How often we comment how shameful it is that over twenty-five per cent of children in the United States go hungry at night, have no adequate living space. How often we shake our heads at the statistics that tell us about the effects of poverty on young people, not to mention what it causes in adults. Yet when a child tells about sleeping in his car or a girl describes searching in dumpsters with her mother, we are moved beyond what a recitation of facts and figures leaves with us.
I am not saying we don’t need those who do research, those who apply for grants to provide food or shelter. I am just struck by how energized we become when we know that a human being in front of us slept under a bridge the night before, or that a father works night and day shifts when he can to put food on his table. It is out of this story telling, or the picture in the paper, or the documentary or news story that all the facts and numbers and statistics come to life.
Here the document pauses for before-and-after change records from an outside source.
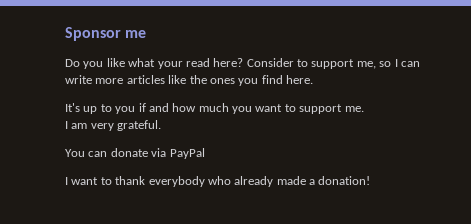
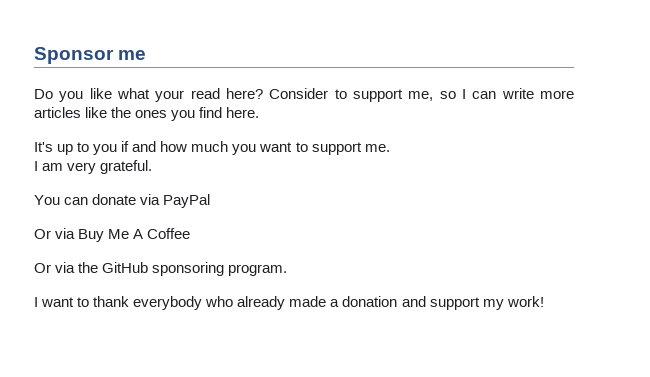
+ Or via Buy Me A Coffee
+ Or via the GitHub sponsoring program.
- I want to thank everybody who already made a donation!
+ I want to thank everybody who already made a donation and support my work!

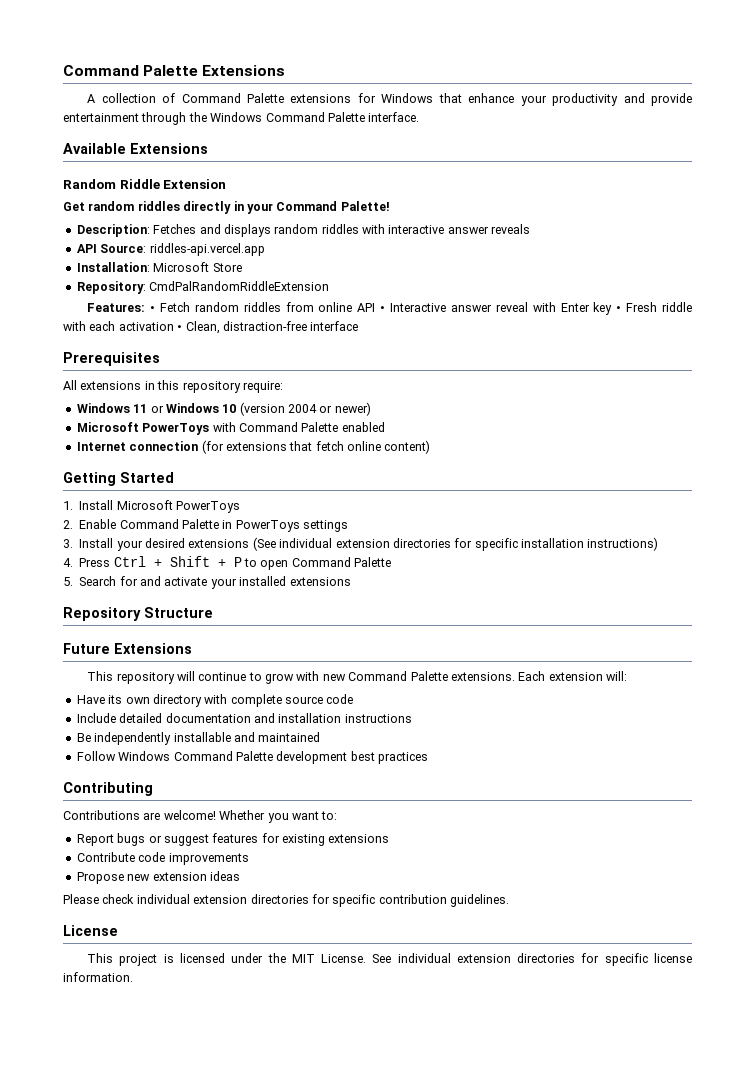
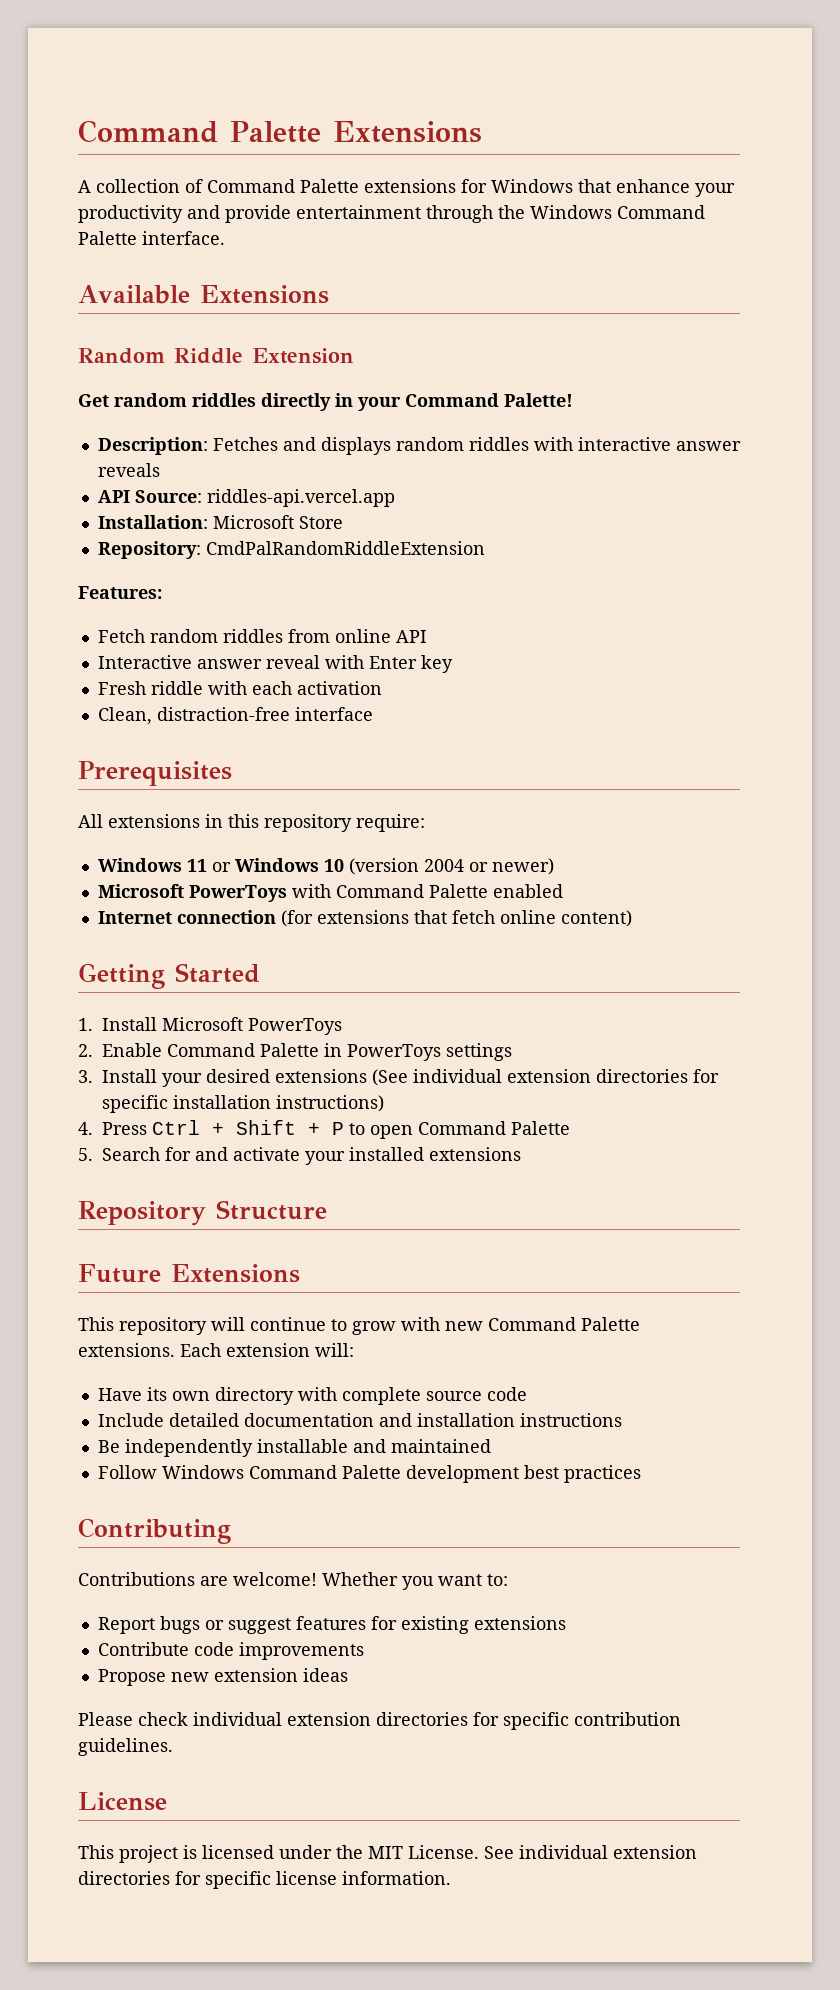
- Features: • Fetch random riddles from online API • Interactive answer reveal with Enter key • Fresh riddle with each activation • Clean, distraction-free interface
+ Features:
+ Fetch random riddles from online API
+ Interactive answer reveal with Enter key
+ Fresh riddle with each activation
+ Clean, distraction-free interface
More and more, those I know and love, who have always cared about these basic needs have decided to focus on the local, on the tangible. They work in shelters, or soup kitchens or create arts spaces, homeless shelters for youth, or bring a food shelf into their school for students and parents. While they will pay attention to the national news, canvas for voters for their candidate, many of them, including me, have lost faith that the big system will change any time soon. We have settled for what is right before us, what is needed on our street, in our neighborhood.
It is difficult to realize that, as we go about our meager efforts, individual actions are not enough. We know that national policy has to change on a grand scale to truly address the insanity of babies going unfed, children going hungry and homeless, adults waiting for hours for medical care that arrives once a year to a stadium near them.
We also know that it is our own sanity we are guarding when we become active locally. We do this because we would arrive in a place of utter despair if we did not. Always lurking in the back of our minds is the shadow of even further breakdowns in benevolence and care for each citizen. Lurking there is the thought that it could be even worse than it is now. The fragility of that tiny boned bird, the stopping of that small, madly fluttering heart, may symbolize more and more of our children as the years go along.
The kids know all of this. Some of them have lived it. They have recorded it. In our city, in our neighborhoods, they are there watching and hoping we can help them now, and in some grand way, by creating an astounding swerve from our present course, in the future too.